僕は社会人になって、もう一回大学生をすることにした。慶応義塾大学の文学部。哲学を学ぼうと、昨年2011年に入学、今年で2年目になる。僕が慶応義塾からどれほど知識を得ているかはさて置き、再び「大学生」となることで「哲学を学ぶ」「哲学を究める」というモチベーション維持には、大きく役立っている。
「学生」のご身分でメリットは多々あるにせよ、「そんなモチベーションのためだけに学費を納めるのは勿体ない」という人はいるだろう。そもそも「学生」の身分にならなければモチベーションを保てない程度なら、「学習・研究意欲がない証拠。だったら最初から止めてしまえ!」と言う人もいるかも知れない。いてもいい。
まあそれを言うなら、ロクに講義を聴かずにだらだら4年間大学に通うより、4年間毎日図書館に通って本を読み漁っているほうが、よっぽど教養的という気がする。人脈づくりや経験値向上、コミュニケーション能力醸成などは図書館では難しいけれど。ただし、そう毎日図書館に通って「ガクモン」できる人は、よっぽどアレな人だろう。
僕の場合、あっちの方面ではちょっとアレだけれど、そっち方面ではアレには至れなかった。アレじゃない人種にとっては、「学生」の区分に身を置くのは、結構アリだ。自己暗示にもかけられる。「おい!お前は学生なのだから、もっと必死になってガクモンしなさい」と自分を追い込めもできる。
アイデンティティをあえて、自由に、好きな枠組みに置く。それはできることとできないことがあるが、僕が再び学生という身分になることは、できた。もちろん学費が払えるという条件や、審査合格という条件、文字を読めたり書けたりする能力があるという条件など複合的な条件がクリアできたからではある。

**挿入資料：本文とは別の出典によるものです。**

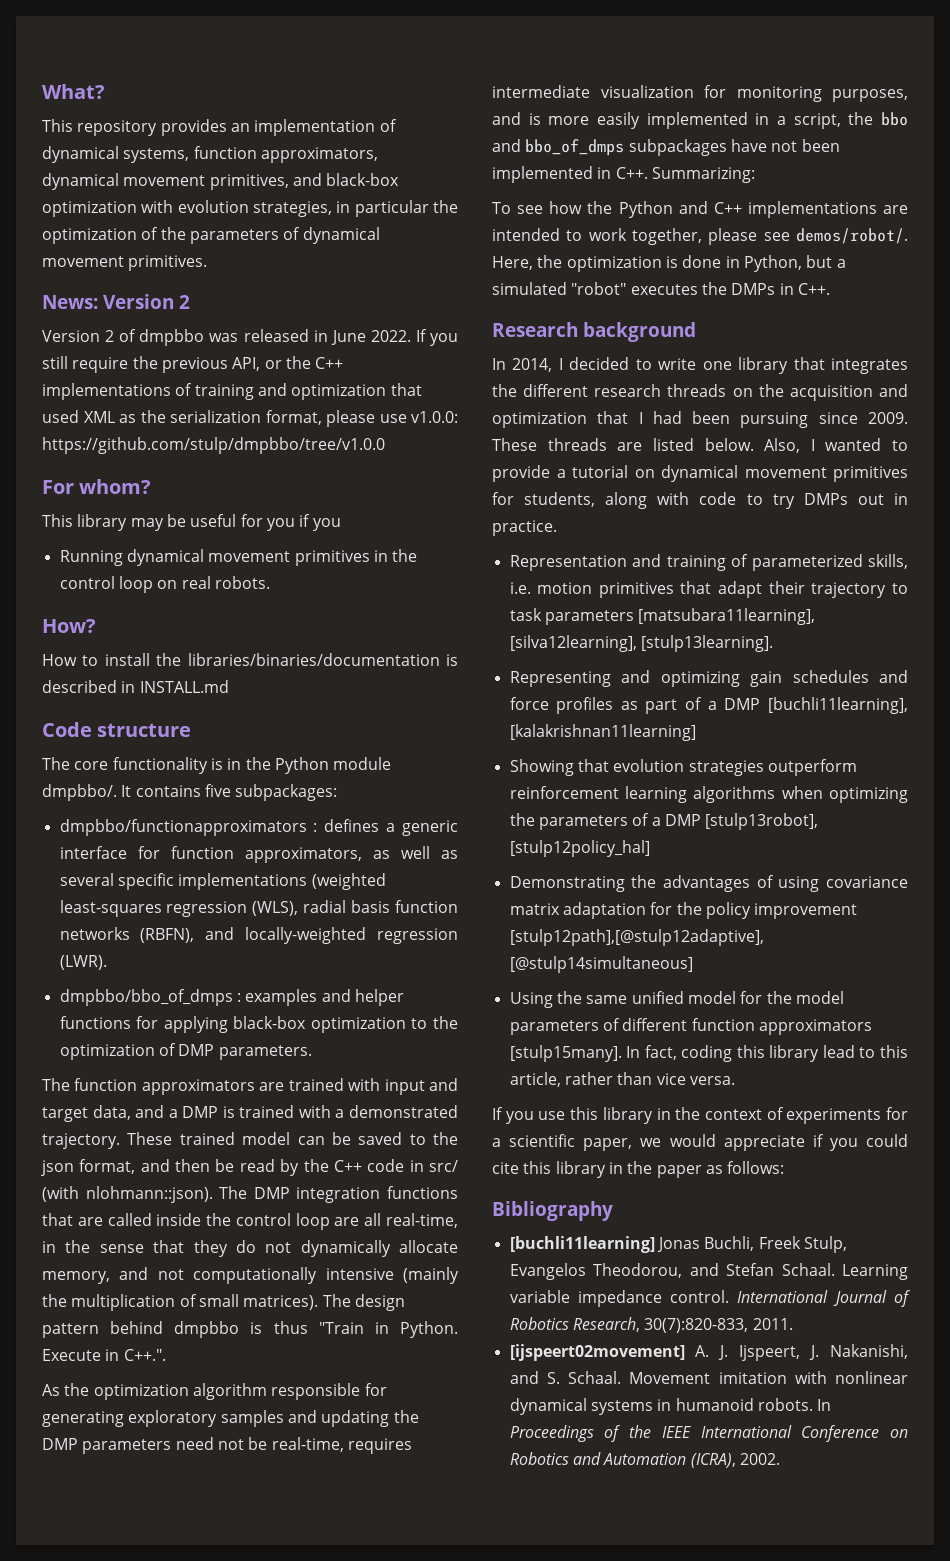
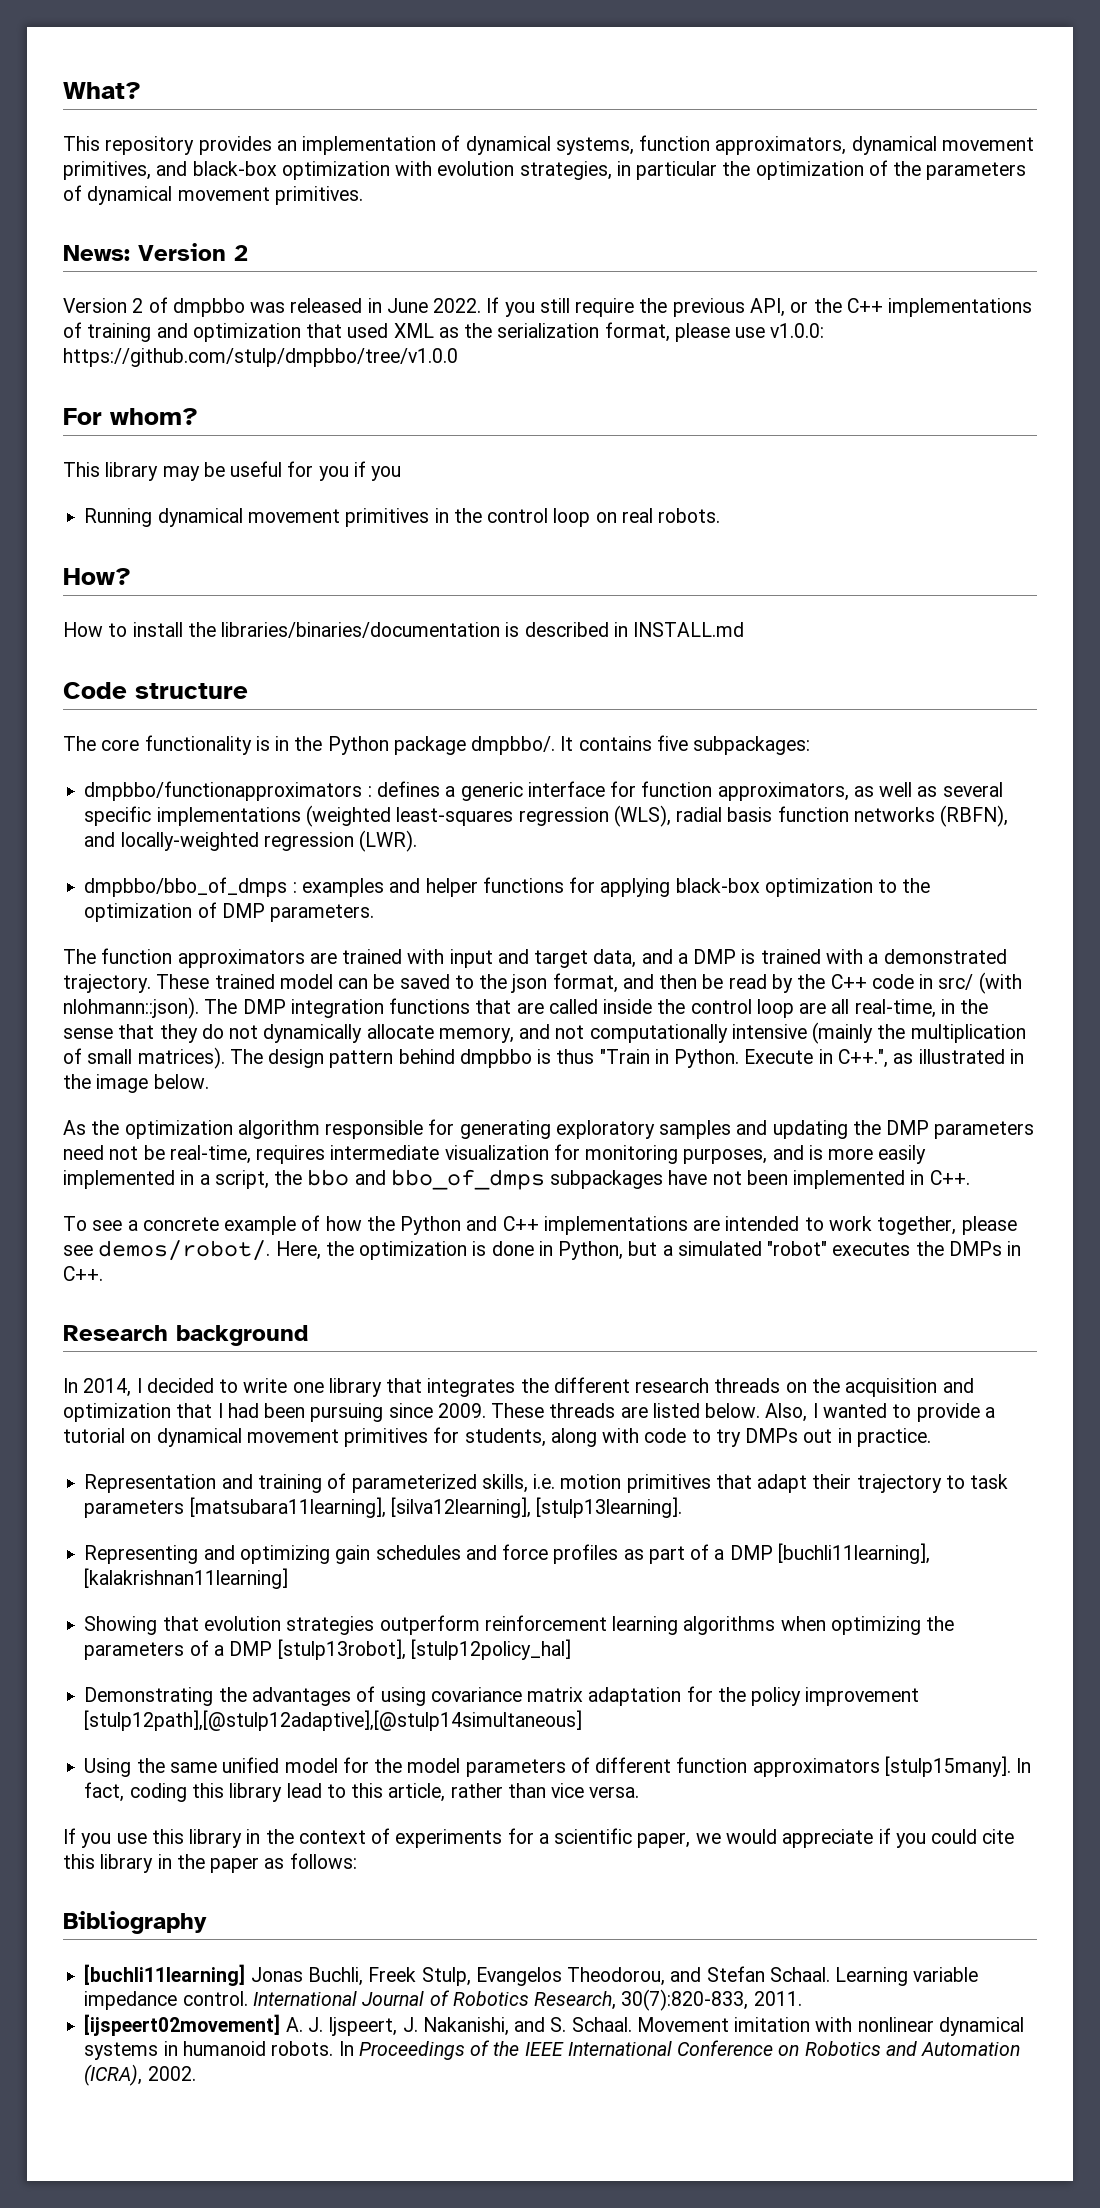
[333,757,392,770] module -> [393,736,466,755] package
[123,1349,166,1361] C++.". -> [837,1049,1024,1068] [63,1074,209,1093] C++.", as illustrated in the image below.
[651,167,755,183] Summarizing: -> (970, 1177) none
(544, 209) none -> [127,1215,321,1235] a concrete example of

だからインドネシアの農科大学に入学することは、僕にはできない。ロシアの宇宙飛行士になることも、僕にはできない。インドのバラモンになることも、僕には不可能だ。年齢的、言語能力的、人種的、宿命的なもの、あらゆる「的なもの」に縛られつつ、柵に囲われつつ、けれどもその中で僕なりに「僕が好きな身分」を求め、時にそれを得る。
求める、得る。聖書では「求めなさい。そうすれば、与えられる」とある。「探しなさい。そうすれば、見つかる」と続く。「門をたたきなさい。そうすれば、開かれる。だれでも、求める者は受け、探す者は見つけ、門をたたく者には開かれる」。かつて中東で、イエスはそう説教した。
けれど、当然、求める。けれど得られない。そんなことはザラだ。1億円求めて宝くじを買う、当たらない。就活をする、けれど職が得られない。考える、けれど答えは得られない。イエスは「魚を欲しがるのに、蛇を与えるだろうか」とうまいことを言ったが、実際は蛇以下のものになることもしょっちゅうだ。
哲学は奥深い。僕の奥深い問いを、僕は「哲学」と呼んでいるのかも知れない。とにかく僕に限った話ではないけれど、「求める。そして得られるもの」。「求める。けれど得られないもの」。どっちもある。できればどっちも得られるなら得たい。得られなければ「得られなくて良かった」と思い込みたい。パラダイムシフトの欲求。
そんなわけで、僕は「哲学」を学ぶ。学び、神に問うことになる。“求める。けれど得られない。”ってことはどーなのよ?と。そこで「神学」になる。「哲学は神学の婢」ということわざ通りになる。ならないかも知れない。僕は最終的には、トマス・アクィナスのこの言葉と向き合うことになる。そんな予感はしている。